Are Bishops Now Speaking out of Both Sides of their Mouths?
USCCB: NO WAY for NEW WAYS
The United States Conference of Catholic Bishops has reaffirmed that New Ways Ministry
dissents from Catholic teaching on homosexuality and is not a Catholic organization.
Cardinal Donald Wuerl and Bishop Salvatore Cordileone said in a statement:
In view of the recent booklet Marriage Equality: A Positive Catholic Approach, by Francis DeBernardo (published by New Ways Ministry), we, as the respective chairmen of the USCCB Committee on Doctrine and the Ad Hoc Committee for the Defense of Marriage, wish to reaffirm Francis Cardinal George’s statement of February 12, 2010 and assure Catholics that in no manner is the position proposed by New Ways Ministry in conformity with Catholic teaching and in no manner is this organization authorized to speak on behalf of the Catholic Church or to identify itself as a Catholic organization.
Really it becomes curiouser and curiouser……..
Bishop Thomas Gumbleton, retired bishop in the Archdiocese of Detroit, has consistently been a supporter of New Ways Ministry and has encouraged homosexual priests and bishops to “come out” and be truthful to themselves and others.
Conservative estimates suggest that about 33% of today’s Roman Catholic priests and bishops are gay.
Fr. Donald B. Cozens, author of The Changing Face of the Priesthood, wrote that with more than half of today’s priests and seminarians being gay, the priesthood is becoming a gay profession. Many who know the interior of the Catholic Church would argue that the priesthood has for centuries been a gay profession.

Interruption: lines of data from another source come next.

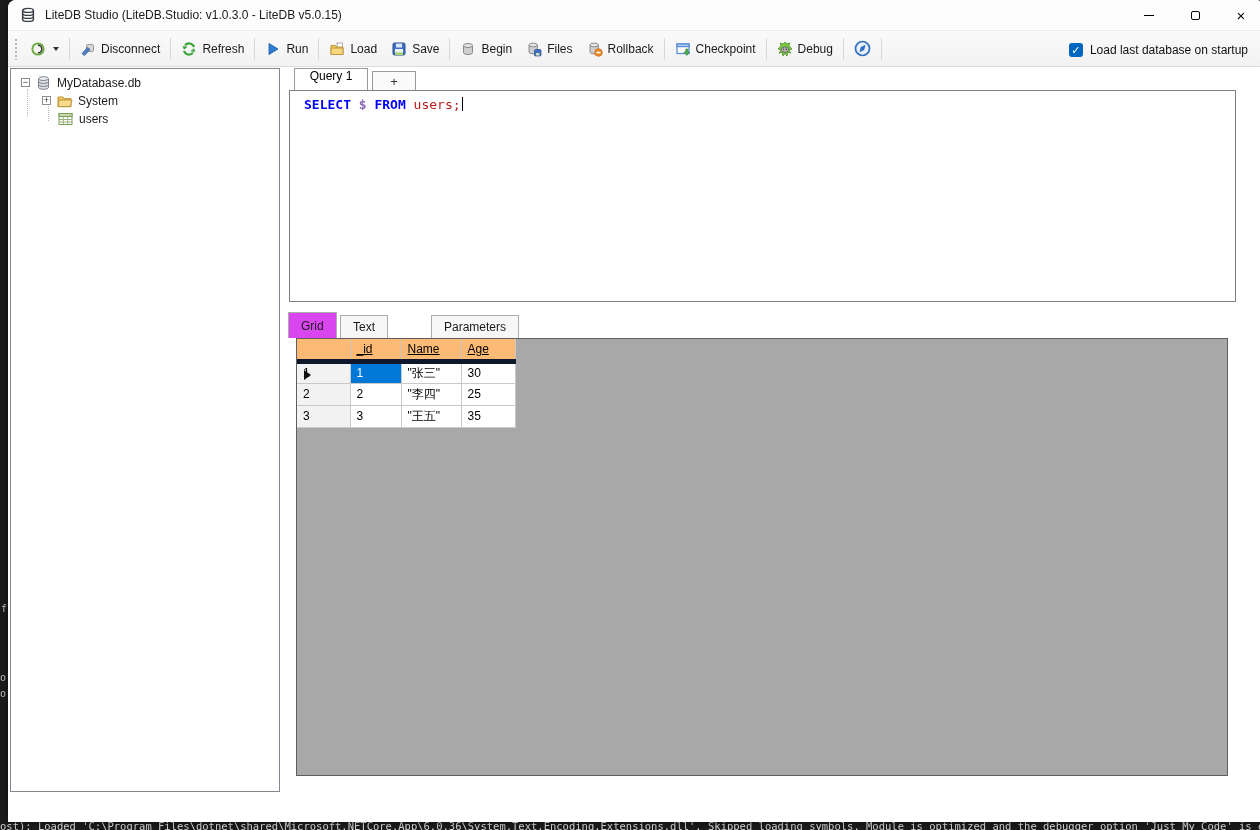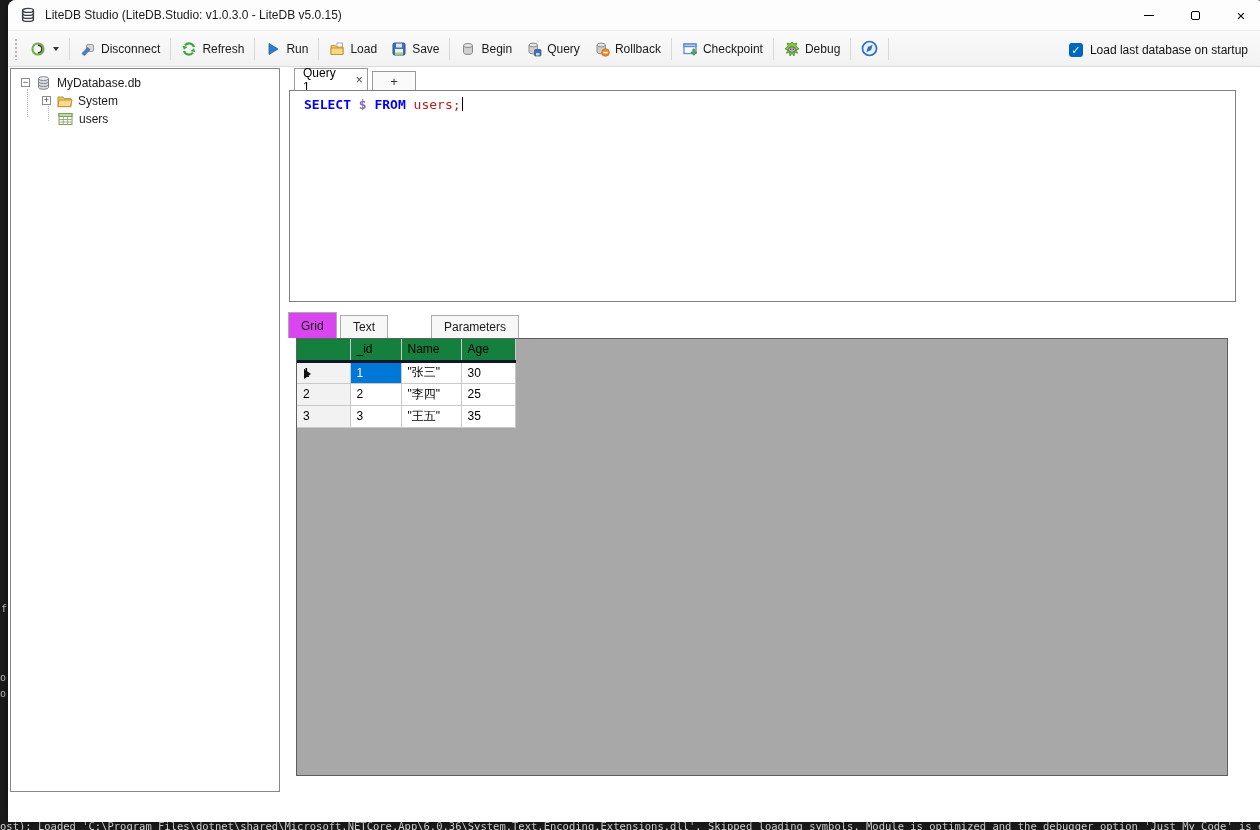"Query" span { text: Query -> Files }
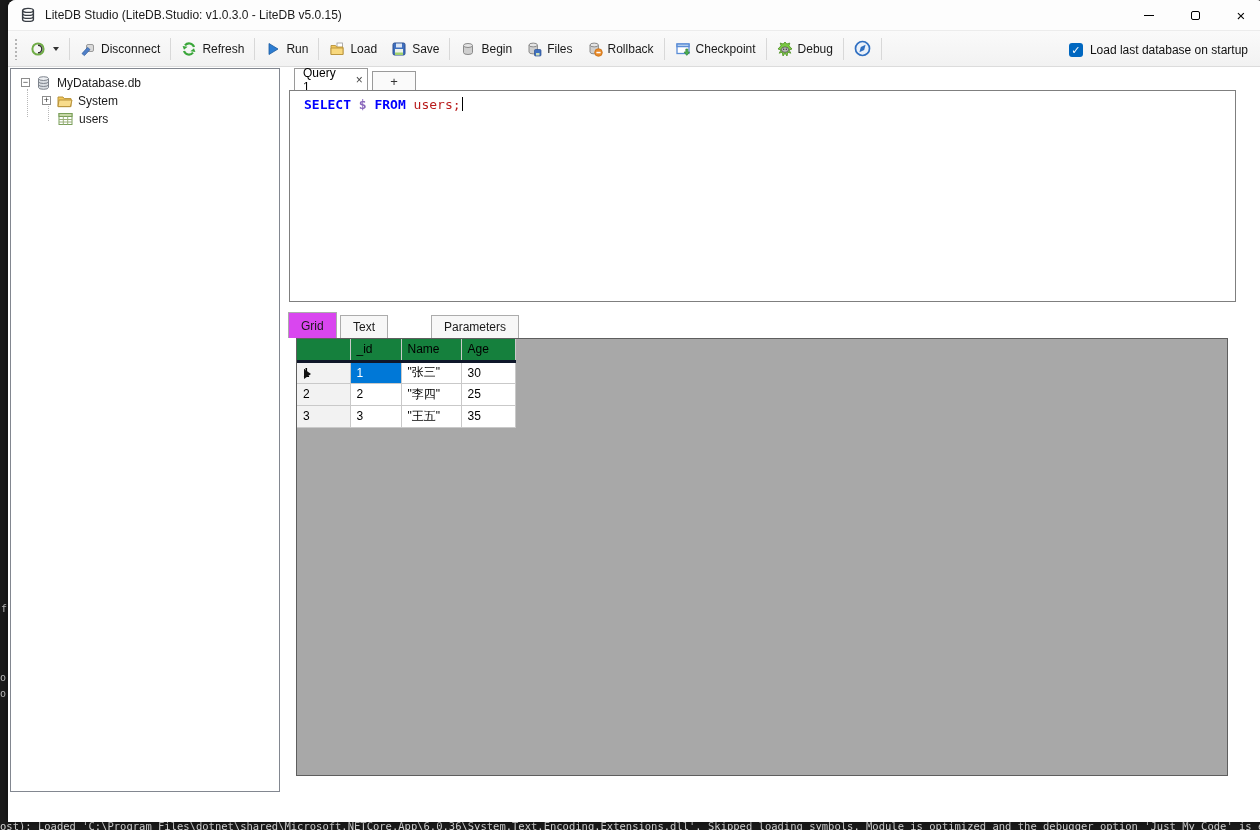"Query 1" .qtab { flex-direction: none -> column }
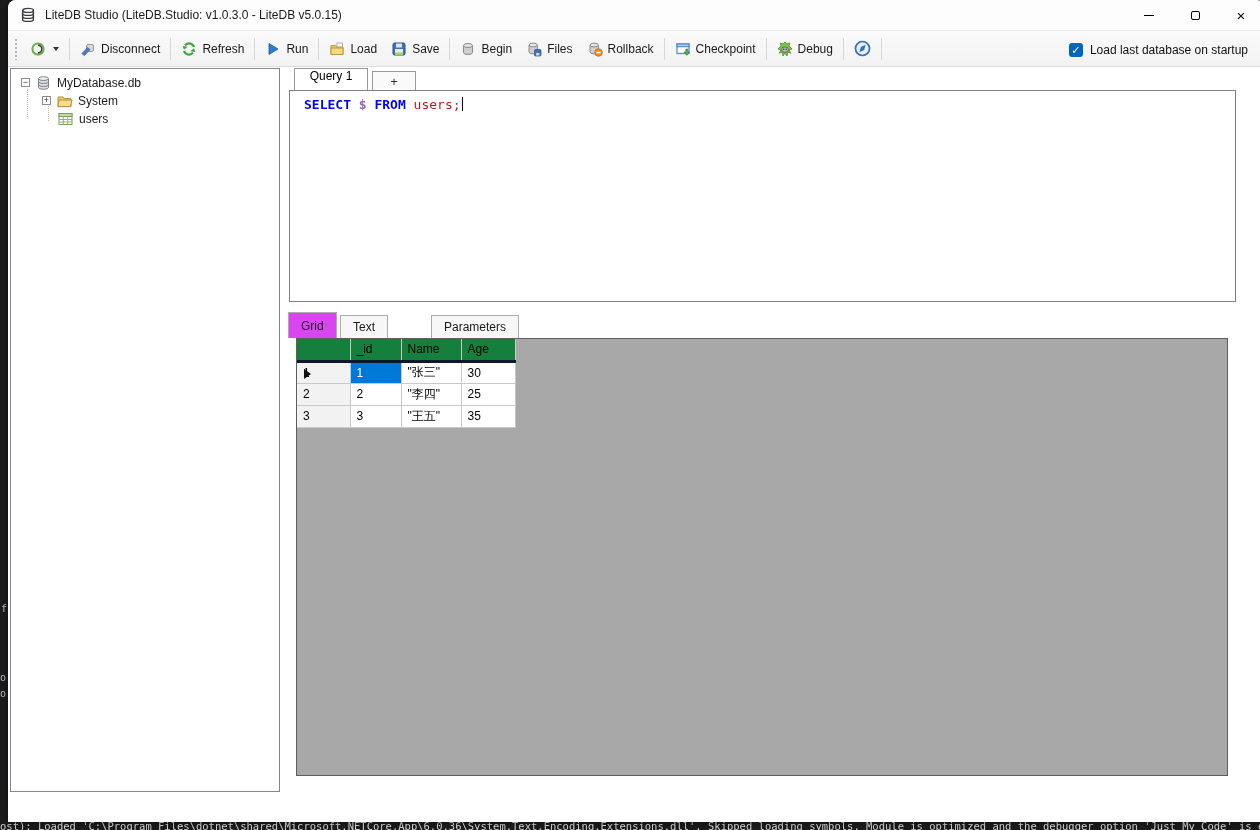"_id" table.dgv tr.hdr th { background: #15803d -> #fdba74; border-bottom: 3px solid #0f172a -> 5px solid #0f172a; text-decoration: none -> underline }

“If they were to eliminate all those who were homosexually oriented, the number would be so staggering that it would be like an atomic bomb; it would do damage to the church’s operation,” says A.W. Richard Sipe, a former priest and psychotherapist who has been studying the sexuality of priests for decades. Sipe also points out that to do away with gay priests “would mean the resignation of at least a third of the bishops of the world. And it’s very much against the tradition of the church; many saints have gay orientation and many popes had gay orientations.”
The existence of homosexual bishops in the Roman Catholic, Anglican, and other traditions is a matter of historical record. As far back as the eleventh century, Ralph, Archbishop of Tours had his lover installed as Bishop of Orléans, yet neither Pope Urban II, nor his successor Paschal II took action to depose either man.
Francis Spellman, the Cardinal Archbishop of New York (died 1967) was rumored during his lifetime to have been gay. Spellman’s biographer, John Cooney, reported that many interviewees took his homosexuality for granted. A book published in 1998 claims that during World War II, Spellman allegedly was carrying on a relationship with a chorus boy in the Broadway revue One Touch of Venus. Ironically, Spellman defended Senator Joseph McCarthy’s 1953 investigations of subversives and homosexuals in the US federal government.
Eugene Kennedy, a specialist on sexuality and the priesthood and a former priest, wrote in his book, The Unhealed Wound: The Church and Human Sexuality, that the Catholic Church….
“…had always had gay priests, and they have often been models of what priests should be. To say that these men should be kept from the priesthood is in itself a challenge to the grace of God and an insult to them and the people they serve.”
I agree with Tom Gumbleton…
It is time for bishops to “come out” and be truthful to themselves and others.